## Training a sentiment analysis classifier based on supervised machine learning algorithms

In [1]:
import string

import pandas as pd

import nltk
from nltk.corpus import stopwords
from nltk.tokenize import TweetTokenizer

from sklearn.model_selection import train_test_split
from sklearn.feature_extraction.text import CountVectorizer, TfidfVectorizer

from sklearn.svm import SVC

from sklearn.metrics import ConfusionMatrixDisplay, precision_score, recall_score, f1_score

In [2]:
pd.set_option('display.max_colwidth', None)

In [3]:
stop_words = set(stopwords.words('spanish'))

In [4]:
def tokenizer(text):
    tt = TweetTokenizer()
    return tt.tokenize(text)

### Loading labeled tweets

In [5]:
# Dataset loaded from: https://docs.google.com/spreadsheets/d/11_E2ngsEOyTQwbwVVRHY5urzFF95BQCV/edit#gid=1788161364
tweets_df = pd.read_csv('./data/tweets_labeled.csv', sep = ',')

In [6]:
tweets_df.shape

(296, 2)

In [None]:
tweets_df.head()

In [None]:
tweets_df['sentiment'].value_counts(dropna = False, normalize = True)

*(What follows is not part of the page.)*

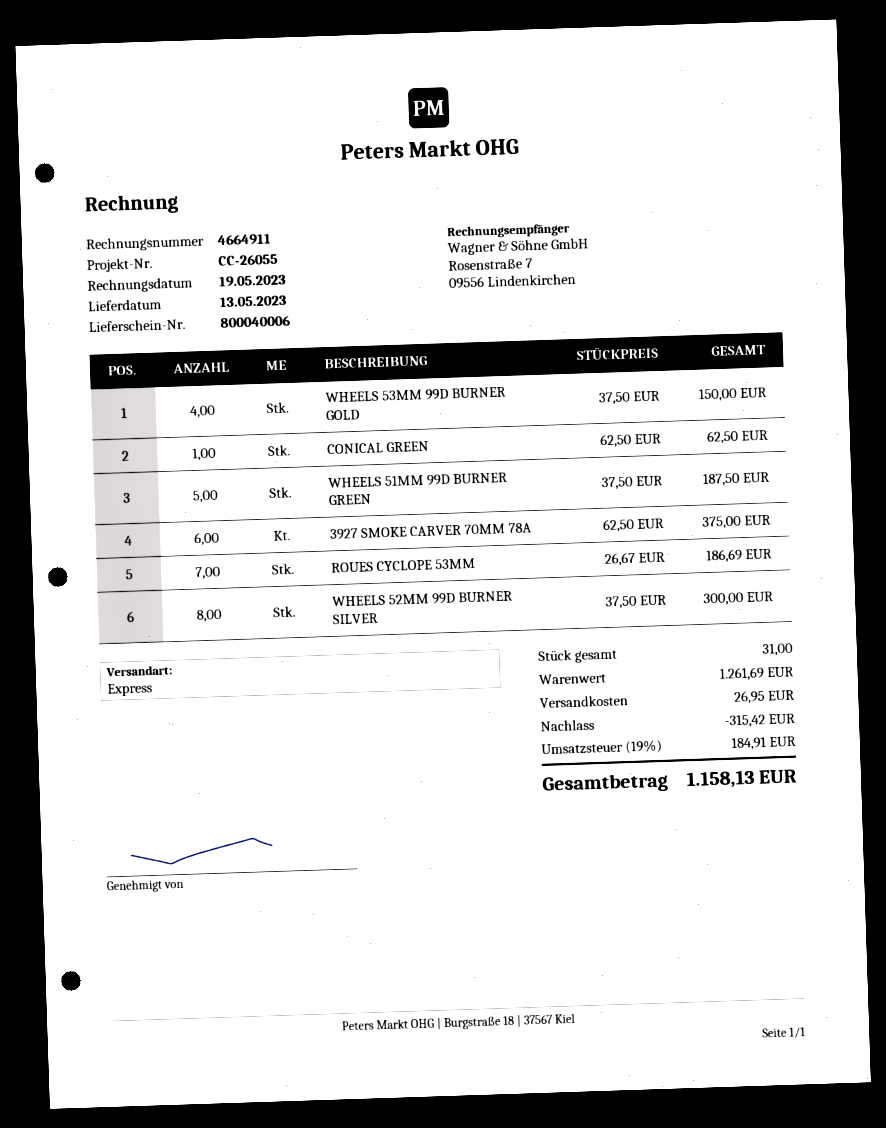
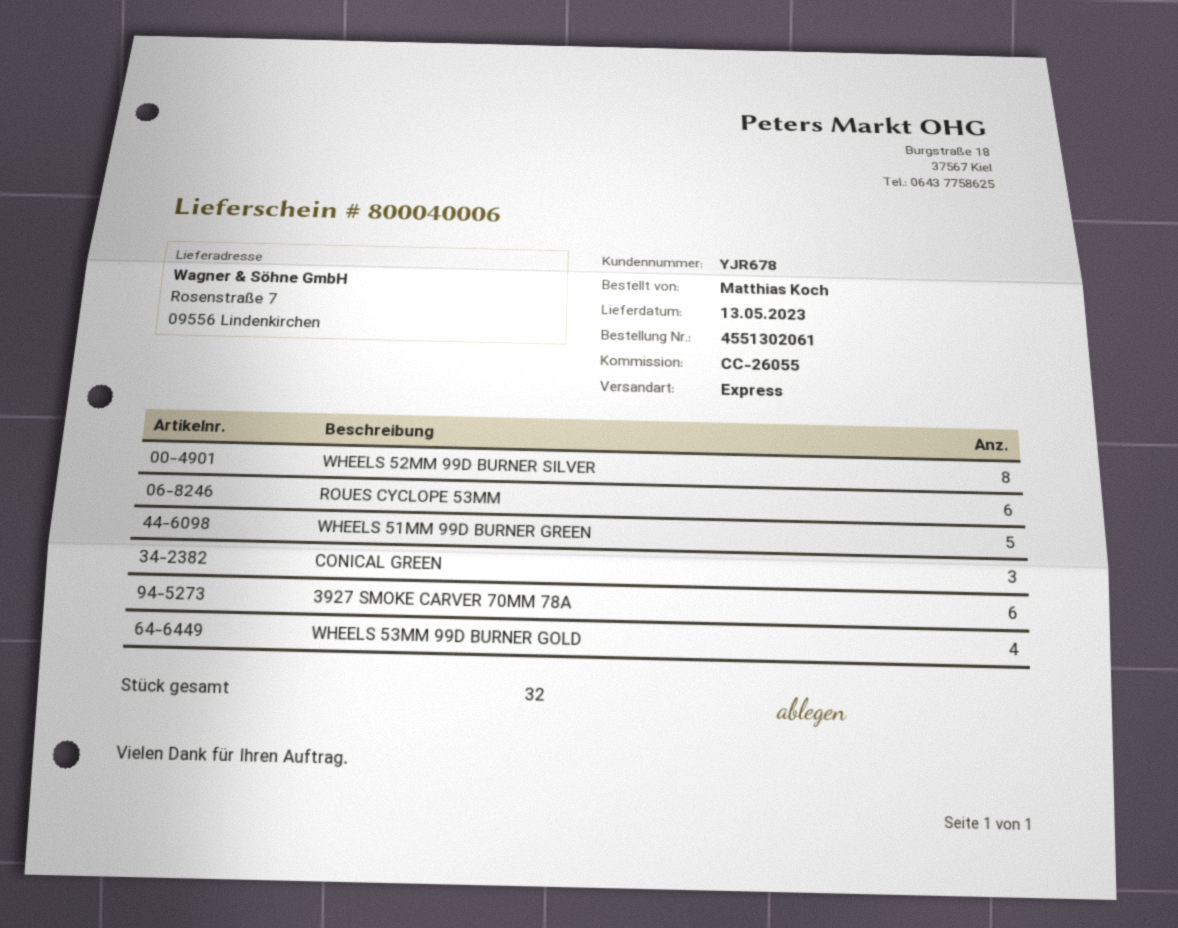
CONICAL GREEN: 1 -> 3
ROUES CYCLOPE 53MM: 7 -> 6
total quantity: 31 -> 32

### Leaving out unlabeled texts, this data is not useful for training or validating a supervised model

In [None]:
# Removing  unlabeled tweets
tweets_labeled_df = tweets_df.loc[tweets_df['sentiment'].notnull()]

In [None]:
tweets_labeled_df.shape

In [None]:
tweets_unlabeled_df = tweets_df.loc[tweets_df['sentiment'].isnull()]

In [None]:
tweets_unlabeled_df.shape

In [None]:
# Scenario 2: Working only with positive and negative classes
# Removing neutral class
tweets_labeled_df = tweets_labeled_df.loc[tweets_labeled_df['sentiment'].isin(['positive', 'negative'])]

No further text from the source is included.